As the COVID-19 virus affects more and more countries around the world – 199 countries to date – questions are starting to be raised about the preparedness of the Rohingya refugee camps in Bangladesh for the onset of the pandemic. Although cases have already been reported in Bangladesh, there are not yet any official cases in the camps near the city of Cox’s Bazar. There is, however, much reason for concern. It is becoming widely apparent that even well-established healthcare systems in countries of the Global North are struggling to manage the volume of COVID-19 patients, which calls into question how low-income countries will cope, especially if they host large numbers of refugees.
Refugee camps are particularly vulnerable to viruses since people live in close proximity and likely have previous underlying health conditions while the sites lack suitable infrastructure for combating the spread of disease. Cox’s Bazar is the site of one of the world’s largest refugee camps, accommodating approximately 1.1 million Rohingya people who mostly fled Myanmar in the summer of 2017 following state-sanctioned and military-led attacks that killed people and destroyed communities. These traumatized people live in already difficult conditions and now face a new threat from COVID-19.

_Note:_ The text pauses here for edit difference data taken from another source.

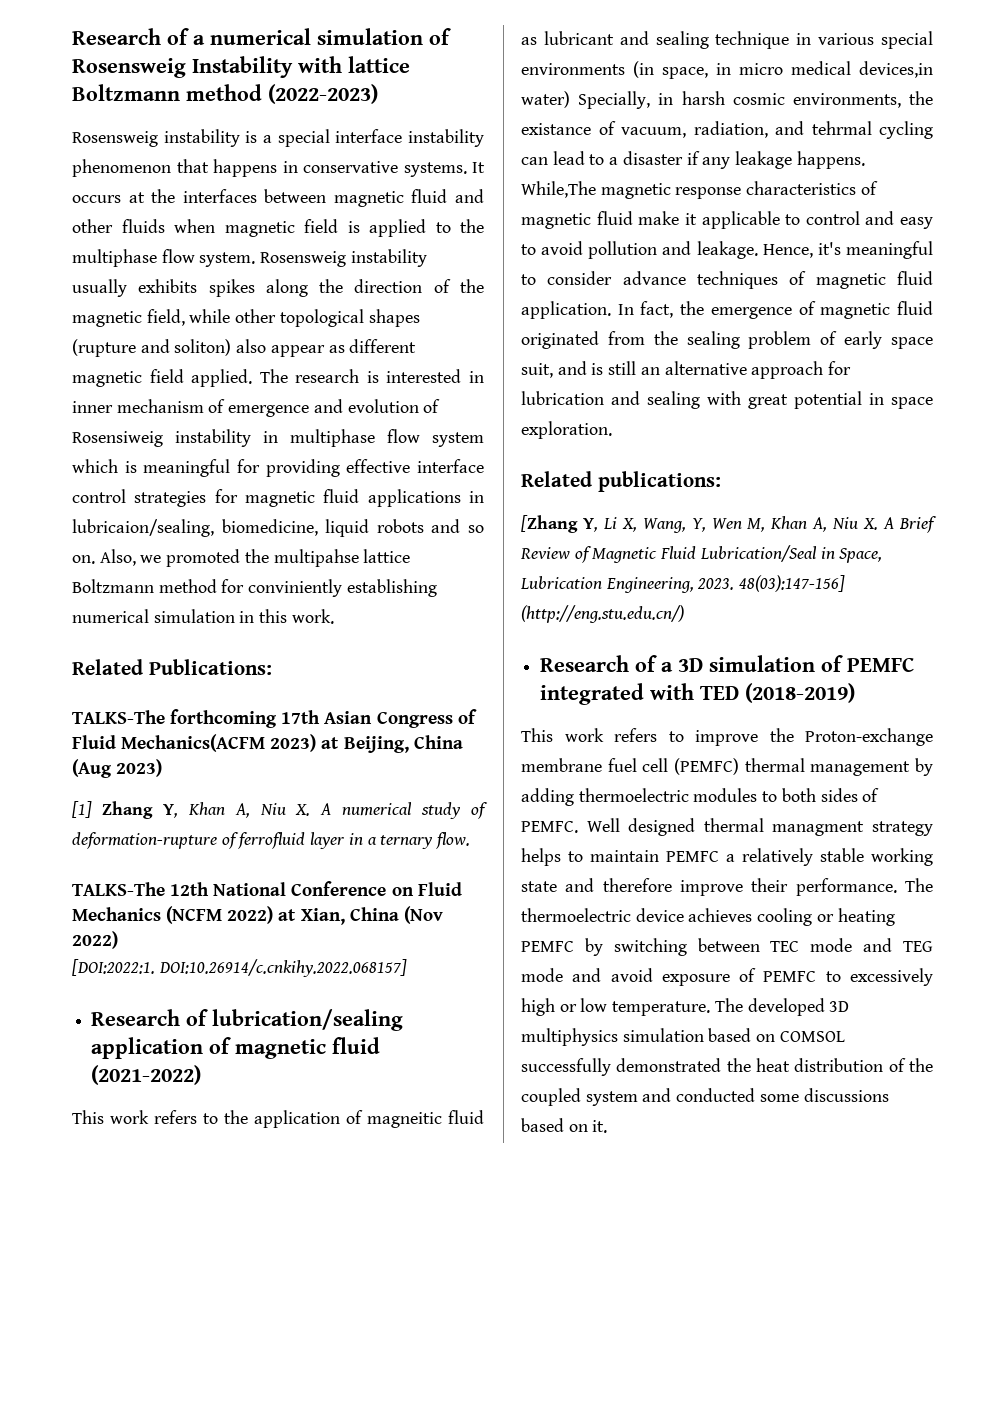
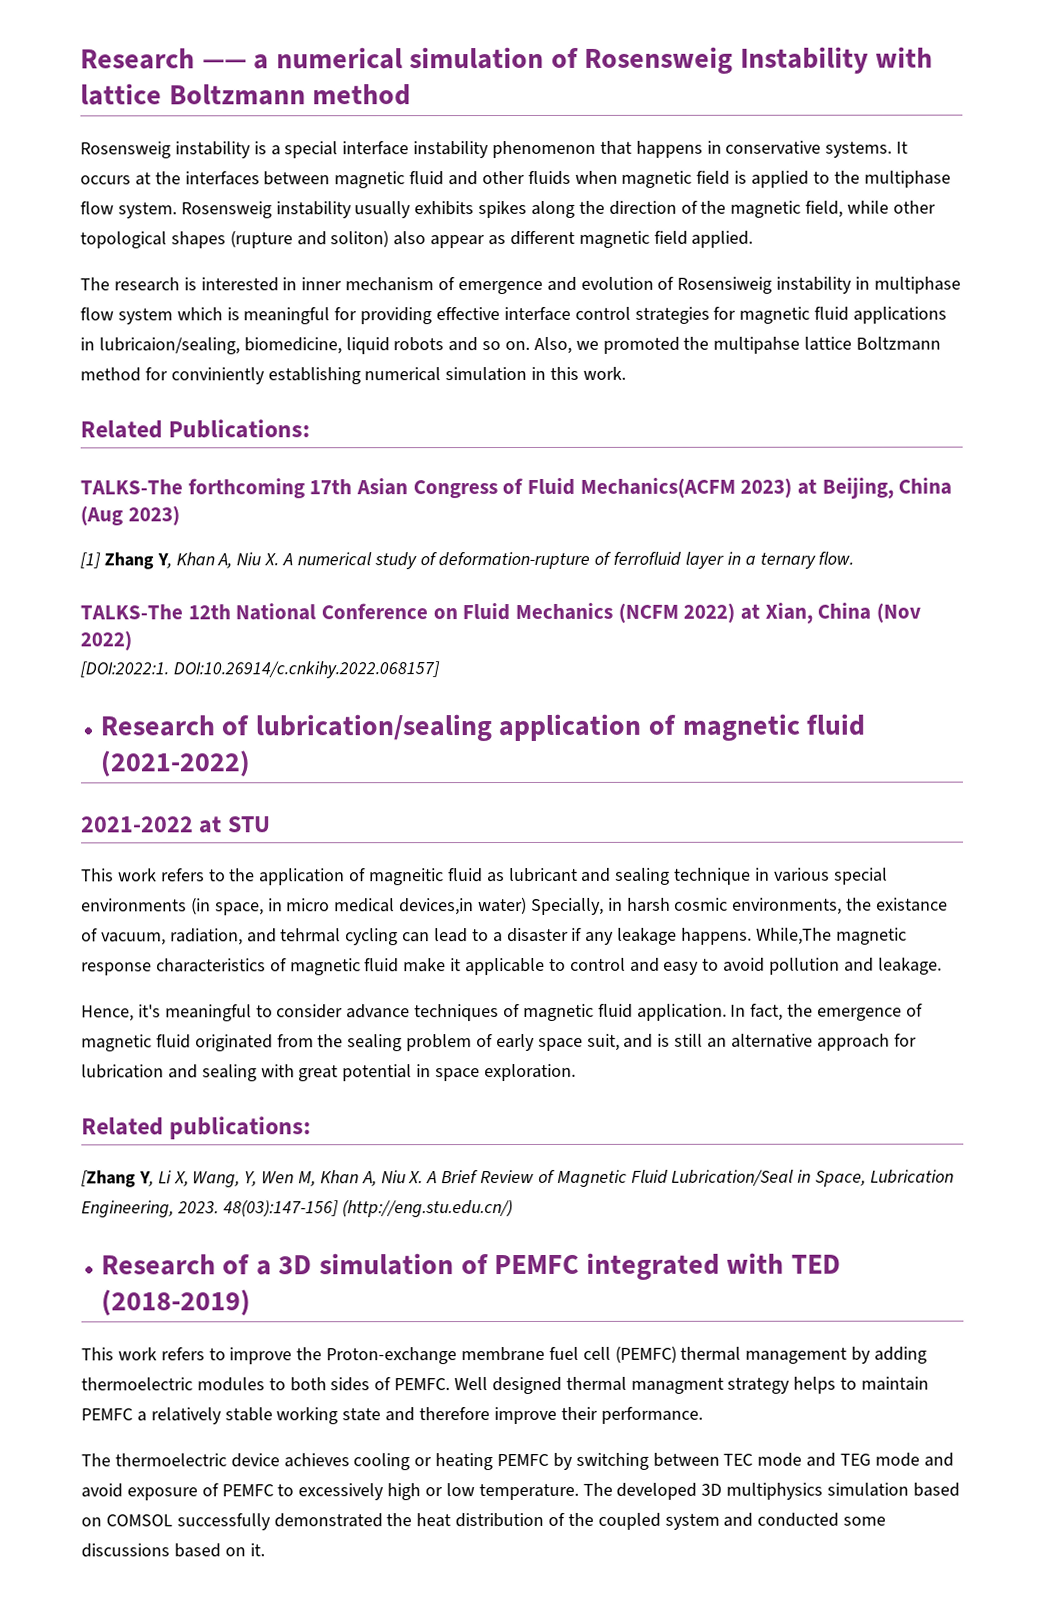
- Research of a numerical simulation of Rosensweig Instability with lattice Boltzmann method (2022-2023)
+ Research —— a numerical simulation of Rosensweig Instability with lattice Boltzmann method
- Rosensweig instability usually exhibits spikes along the direction of the magnetic field, while other topological shapes (rupture and soliton) also appear as different magnetic field applied. The research is interested in inner mechanism of emergence and evolution of Rosensiweig instability in multiphase flow system which is meaningful for providing effective interface control strategies for magnetic fluid applications in lubricaion/sealing, biomedicine, liquid robots and so on.
+ Rosensweig instability usually exhibits spikes along the direction of the magnetic field, while other topological shapes (rupture and soliton) also appear as different magnetic field applied.
+ The research is interested in inner mechanism of emergence and evolution of Rosensiweig instability in multiphase flow system which is meaningful for providing effective interface control strategies for magnetic fluid applications in lubricaion/sealing, biomedicine, liquid robots and so on.
+ 2021-2022 at STU
- While,The magnetic response characteristics of magnetic fluid make it applicable to control and easy to avoid pollution and leakage. Hence, it's meaningful to consider advance techniques of magnetic fluid application.
+ While,The magnetic response characteristics of magnetic fluid make it applicable to control and easy to avoid pollution and leakage.
+ Hence, it's meaningful to consider advance techniques of magnetic fluid application.
- Well designed thermal managment strategy helps to maintain PEMFC a relatively stable working state and therefore improve their performance. The thermoelectric device achieves cooling or heating PEMFC by switching between TEC mode and TEG mode and avoid exposure of PEMFC to excessively high or low temperature.
+ Well designed thermal managment strategy helps to maintain PEMFC a relatively stable working state and therefore improve their performance.
+ The thermoelectric device achieves cooling or heating PEMFC by switching between TEC mode and TEG mode and avoid exposure of PEMFC to excessively high or low temperature.

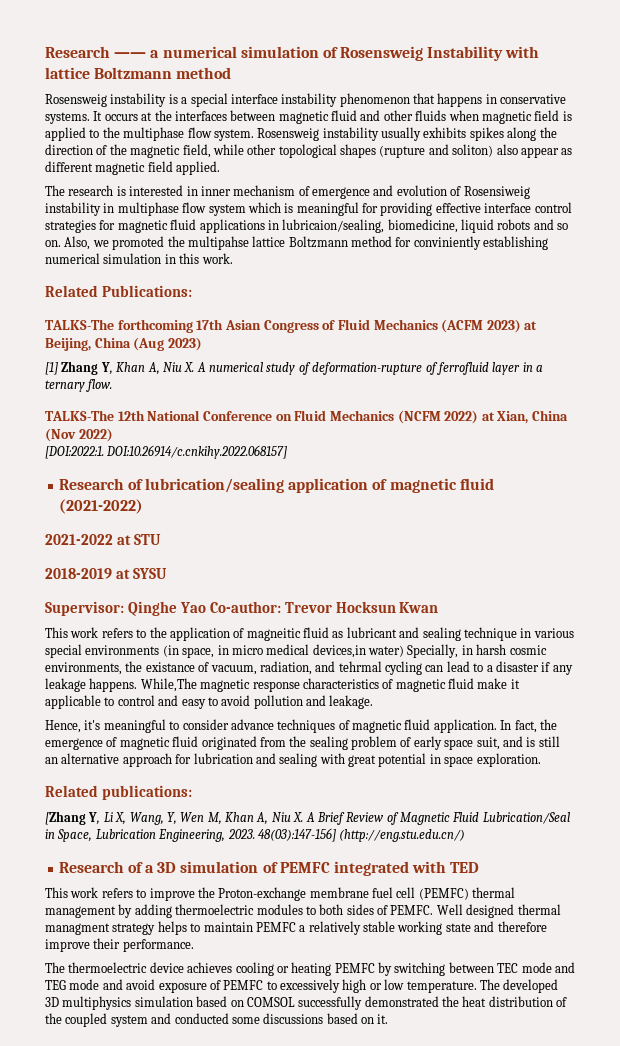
- TALKS-The forthcoming 17th Asian Congress of Fluid Mechanics(ACFM 2023) at Beijing, China (Aug 2023)
+ TALKS-The forthcoming 17th Asian Congress of Fluid Mechanics (ACFM 2023) at Beijing, China (Aug 2023)
+ 2018-2019 at SYSU
+ Supervisor: Qinghe Yao Co-author: Trevor Hocksun Kwan
- Research of a 3D simulation of PEMFC integrated with TED (2018-2019)
+ Research of a 3D simulation of PEMFC integrated with TED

There are several key reasons why the Cox’s Bazaar refugee camps are particularly vulnerable: housing without potable water and running water for toilets, lack of access to adequate healthcare and a potential shortage in medical supplies and testing capabilities, and lack of access to information.
The crowded houses in the camps are mostly made with bamboo poles for walls and tarpaulin sheeting for roofs. The vast majority of Rohingya camp residents live in this type of housing, built with the intention of temporary habitation. Additionally, a short supply of potable water and running water for toilets throughout the camps make the camps more likely to be the site of an outbreak.
Access to adequate healthcare is already limited in the Rohingya camps and a pandemic is likely to create an even larger gap in medical supplies, including masks, soap, and hand sanitizers. Fortify Rights has noted that many refugees already contend with current or chronic health issues, making them especially susceptible to COVID-19.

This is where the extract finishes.